The Pursuit of Happyness: Guess Who’s Coming to the Brokerage

As I work on Enterprising Fables I will be writing posts about the texts I’m watching or reading. My approach is to write about a group of texts in a particular subgenre, and the first subgenre is entrepreneurship. While I posted about The Social Network after it came out (see my posts of Oct. 26, 2010 and March 1, 2011), I’ll now be going back historically, and my first stop is the 2006 movie starring Will Smith, The Pursuit of Happyness.

Truth be told, I completely missed this movie when it was released. What attracted me was a reference in law professor Larry Ribstein’s article Wall Street and Vine: Holllywood’s View of Business. Ribstein’s main thesis, which I’ll explore in a future post, is that Hollywood has long presented a negative view of business. Ribstein pointed out The Pursuit of Happyness as the exception to his rule, calling it “one of the most pro-business films of modern times,” and an artistic and financial success, and wondering why there are not more films like it.

The Pursuit of Happyness was inspired by the rags-to-riches story of Chris Gardner, an African-American who started life in a broken family, encountered business failures that left him homeless for a year, but ultimately succeeded as a stockbroker, establishing his own brokerage firm. I will focus on the movie’s plot, as opposed to the version presented in Gardener’s 2006 autobiography.

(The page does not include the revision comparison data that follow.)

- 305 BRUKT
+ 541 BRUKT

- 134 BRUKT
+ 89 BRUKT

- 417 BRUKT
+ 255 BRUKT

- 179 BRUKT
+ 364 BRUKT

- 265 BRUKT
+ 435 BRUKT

The movie begins in 1981 following Gardner in a downward spiral. Building on a background in medical technology, he has invested all his savings in selling portable bone density scanners, a device that improved slightly on x-ray technology, but at a considerably higher price. His failure in this venture leads his wife to leave him, and he takes custody of their young son. Gardner is evicted from his apartment and he and his son are reduced to homelessness.

In the midst of the downward spiral Gardner has an epiphany. He sees a businessman getting out of a fancy sports car, telling him that he is a stockbroker, which is a good job for someone who is “good with numbers and good with people.” On the spot, Gardner resolves to become a stockbroker. Gardner lurks outside the San Francisco offices of Dean Witter to accost senior executives, and ultimately shares a taxi ride with one, impressing him with his ability to solve Rubik’s cube. Gardner is accepted into Dean Witter’s internship program, aces the securities exam, and becomes the one intern of twenty in the program who is hired full time. He does all this while he and his son are homeless, spending most nights in the shelter of San Francisco’s renowned Glide Memorial Church. The movie ends with the real Chris Gardner having a cameo, and onscreen text informing us of Gardner’s subsequent business success.

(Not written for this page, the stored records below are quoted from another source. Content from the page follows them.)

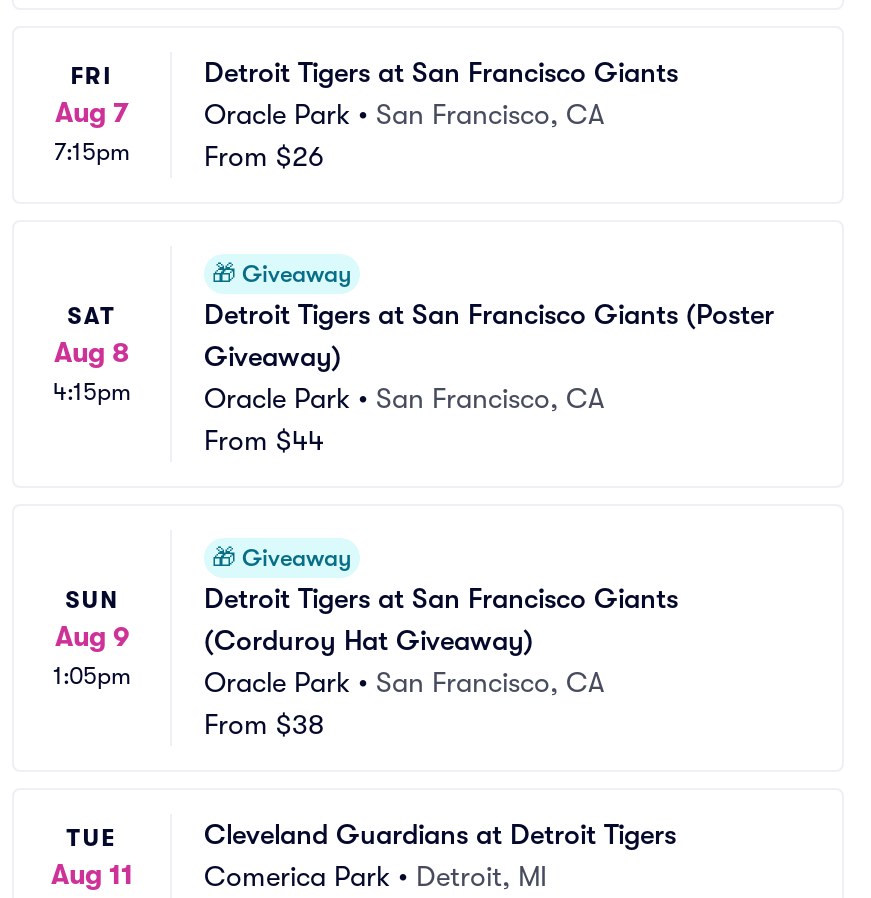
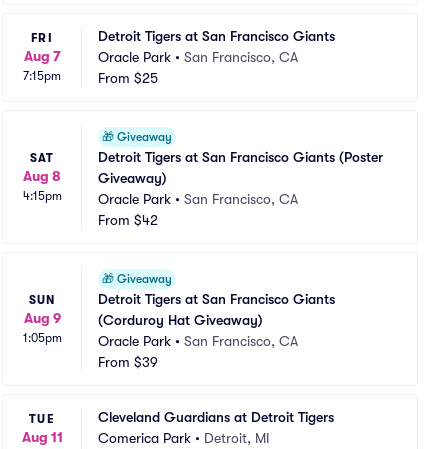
- From $26
+ From $25

- From $44
+ From $42

- From $38
+ From $39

Gardner, as portrayed in the movie, is a hero with many virtues. He is innately good with numbers – demonstrated by his facility with Rubik’s cube – and good with people – demonstrated by his ability to impress his colleagues and win clients. More than that, he has tremendous persistence and determination. Even beyond that, he displays almost superhuman unflappability and self-control that enables him to survive in the radically different worlds of a stock brokerage and a homeless shelter.

Ribstein is correct in that the movie depicts business in an extraordinarily positive light. Everyone Gardner encounters at Dean Witter is eager to help him. When he turns up uninvited at the mansion of a wealthy potential client whom he has not met before, the man invites him and his son to share their corporate box at a Forty-Niners game. While the movie is set in liberal San Francisco and almost everyone at Dean Witter is a middle-aged white male, there is no trace of racism or elitism. Even if twenty interns are vying for one full-time position, the competition is clean and without animosity. This depiction of a stockbrokerage – so different from, for example, the brokerage where Bud Fox gets his start in Wall Street – strikes me as much too supportive and cooperative to begin to approach the truth. As the title of this post indicates, ultimately this is one more in a long line of films intended to make whites feel good about their relationship with blacks.

For Gardner to have bounced back from such adversity requires not just his smarts and determination, but a social safety net that provided a meal, a place to sleep, and a place to shower so that he could maintain the workaday charade of stability in his personal life. Glide Memorial Church is one of the most prominent liberal churches in the US, renowned for its numerous social service programs. So while Ribstein sees The Pursuit of Happyness as a narrative glorifying free enterprise, it can also be read as glorifying the voluntary sector. And, my guess is that the depiction of the generosity of strangers at Glide Memorial is more accurate than the depiction of the generosity of colleagues at Dean Witter.

To conclude, I interpret The Pursuit of Happyness as something other than the powerful paean to the glories of capitalism that Professor Ribstein sees in it. Manolha Dargis in her review in the New York Times (Dec. 15, 2006) called it “a fairy tale in realist drag,” and, for the reasons I’ve discussed, I think she had it exactly right.